PERS can be reformed fairly, legally and while still providing generous benefits for employees. Combined, the reforms below would save well over one billion dollars and significantly reduce employer PERS rates.
Cap Cost of Living Adjustments
All PERS recipients receive up to a 2% Cost of Living Adjustment (COLA) on their annual PERS benefit. By capping the COLA for those who receive the most generous PERS benefits, Oregon can save hundreds of millions of dollars that can be used to hire more teachers, reduce class sizes and bring back courses like art, music and PE. Governor Kitzhaber has included a COLA reform in his 2013-2015 balanced budget. The Governor’s plan would save approximately $810 million in the 2013-15 biennium.
Eliminate the PERS Tax Adjustment for Out-of-State Retirees
PERS recipients are reimbursed for the Oregon income taxes they pay, including-bizarrely-those who live out of state. This proposal would eliminate the reimbursement for out-of-state PERS retirees. This proposal would save approximately $55 million in the 2013-15 biennium.
Redirect the 6% “I.A.P.”
State law requires PERS and OPSRP members to contribute 6 percent of their salary to retirement. Before the 2003 legislative changes, the members’ contributions were deposited into regular accounts that were eligible for money match. Post 2003, member contributions build an Individual Account Program (I.A.P.), which functions like a 401k plan. However, 70% of public employers actually “pick up” the employees contribution. This proposal would redirect the 6% contribution to pay down the PERS deficit.

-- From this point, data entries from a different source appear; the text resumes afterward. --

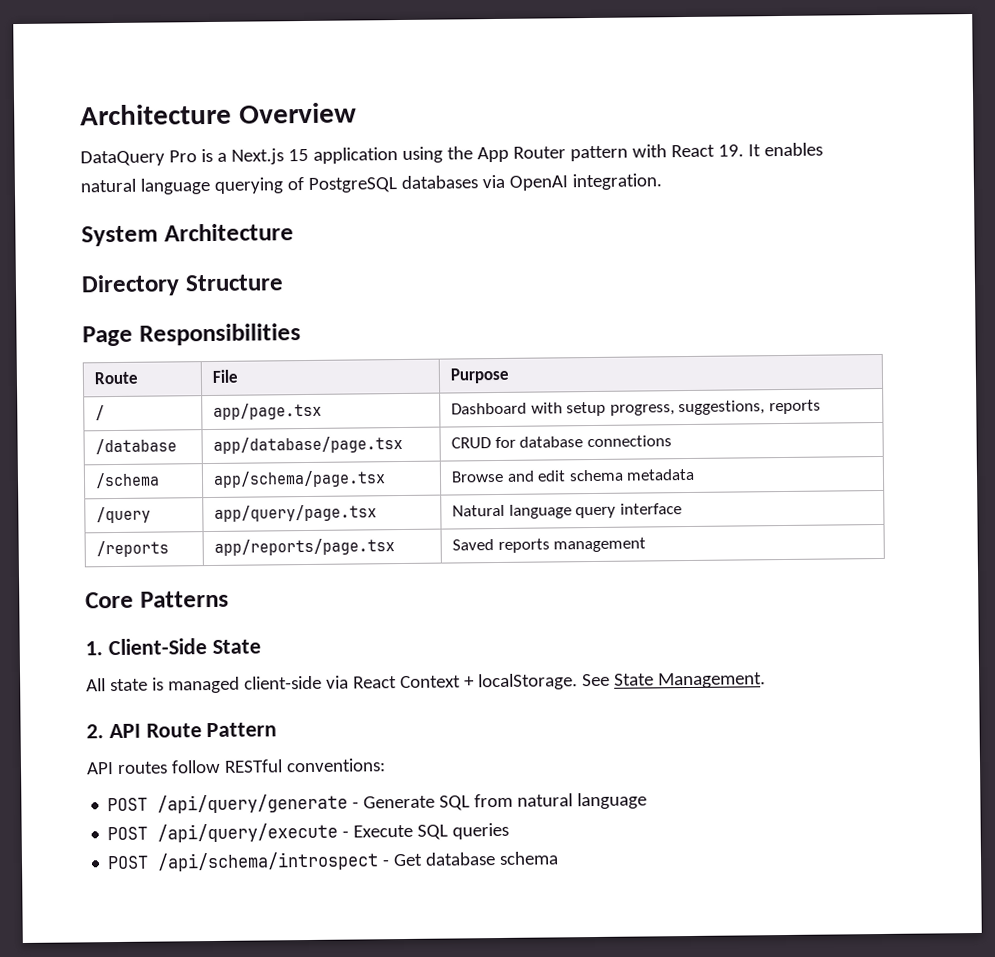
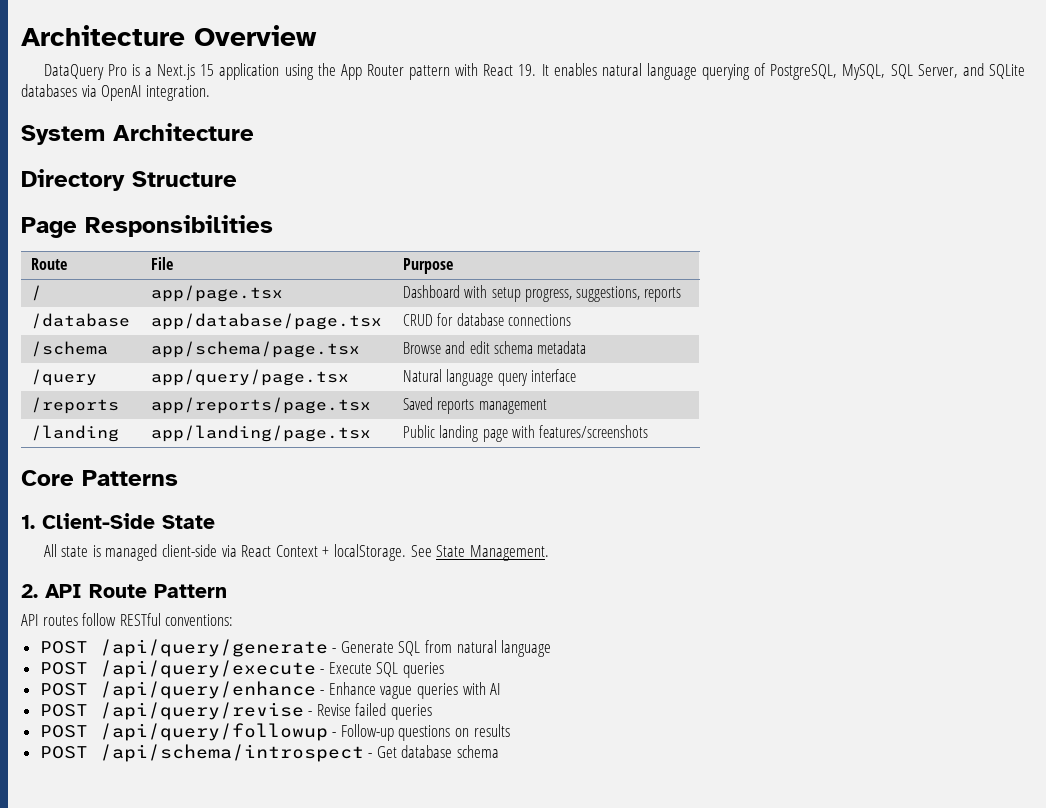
- DataQuery Pro is a Next.js 15 application using the App Router pattern with React 19. It enables natural language querying of PostgreSQL databases via OpenAI integration.
+ DataQuery Pro is a Next.js 15 application using the App Router pattern with React 19. It enables natural language querying of PostgreSQL, MySQL, SQL Server, and SQLite databases via OpenAI integration.
+ /landing | app/landing/page.tsx | Public landing page with features/screenshots
+ POST /api/query/enhance - Enhance vague queries with AI
+ POST /api/query/revise - Revise failed queries
+ POST /api/query/followup - Follow-up questions on results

Reduce the Money Match Annuity Rate
The money match option, which is unique to Oregon’s pension plan, has generated excessively high benefits for some retirees and has been a key driver of PERS’s unfunded liabilities. Under the option, a member’s individual account balance is matched dollar for dollar, and the resulting balance is annuitized at an 8 percent rate. The Board’s use of the 8 percent rate is wholly inconsistent with the nature of the benefit. Rather, the PERS Board should use a rate that is available in the commercial annuity market – currently about 3.25 percent. The Board would apply the change prospectively. Pre-reform retirees would be unaffected. Portland’s City Club advanced a similar concept in its May 2011 report. The change would reduce the value of the money match option for future retirees. All affected retirees would be eligible for a benefit under the existing full formula or full formula plus annuity calculations. Those alternatives would effectively provide an adequate safety net.

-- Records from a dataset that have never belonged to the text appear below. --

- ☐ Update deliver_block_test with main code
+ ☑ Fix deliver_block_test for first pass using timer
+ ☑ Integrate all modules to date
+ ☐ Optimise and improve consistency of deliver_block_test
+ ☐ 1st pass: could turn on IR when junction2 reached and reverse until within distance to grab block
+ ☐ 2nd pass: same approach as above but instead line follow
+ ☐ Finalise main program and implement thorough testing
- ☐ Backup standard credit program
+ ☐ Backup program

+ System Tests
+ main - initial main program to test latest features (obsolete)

According to the PERS actuaries, reducing the Money Match annuity rate to 4% would reduce employer rates would decrease by a net of 1.2% of payroll saving approximately $221 million in the 2013-15 biennium, although the biggest impact of this reform is the long-term savings, which will be realized for the next 20 years. This graphic shows the impact on a 5, 10, 15, 25 and 30 year employee.
Prevent Pension “Spiking” and “Padding”
Statutes allow employees to apply overtime, vacation pay, unused sick pay, and other adjustments to boost the level of final average salary (FAS) (used in pension formulas) of near-term retirees. Moreover, pre-retirement raises or promotions have generated some pensions that are inconsistent with an employee’s broader compensation profile. The recommended policy change would tighten the definition of FAS to mitigate so-called pension spiking. This could include limiting the final average salary to base pay and limiting the growth of base pay for late career employees (at least for the purposes of pension formulas). Because of the different availability of overtime and other adjustments, only certain types of public employees (e.g., police and fire) can take significant advantage of spiking and other public employees with more fixed compensation (e.g., teachers and general service) cannot inflate their final average salary as significantly. Eliminating the opportunity to spike FAS provides greater fairness as among public employees, as well as to taxpayers.
According to PERS, this reform would reduce the PERS unfunded liability by over $600 billion and reduce employer contribution rates by about 0.7% of payroll, saving approximately $129 million in the 2013-15 biennium.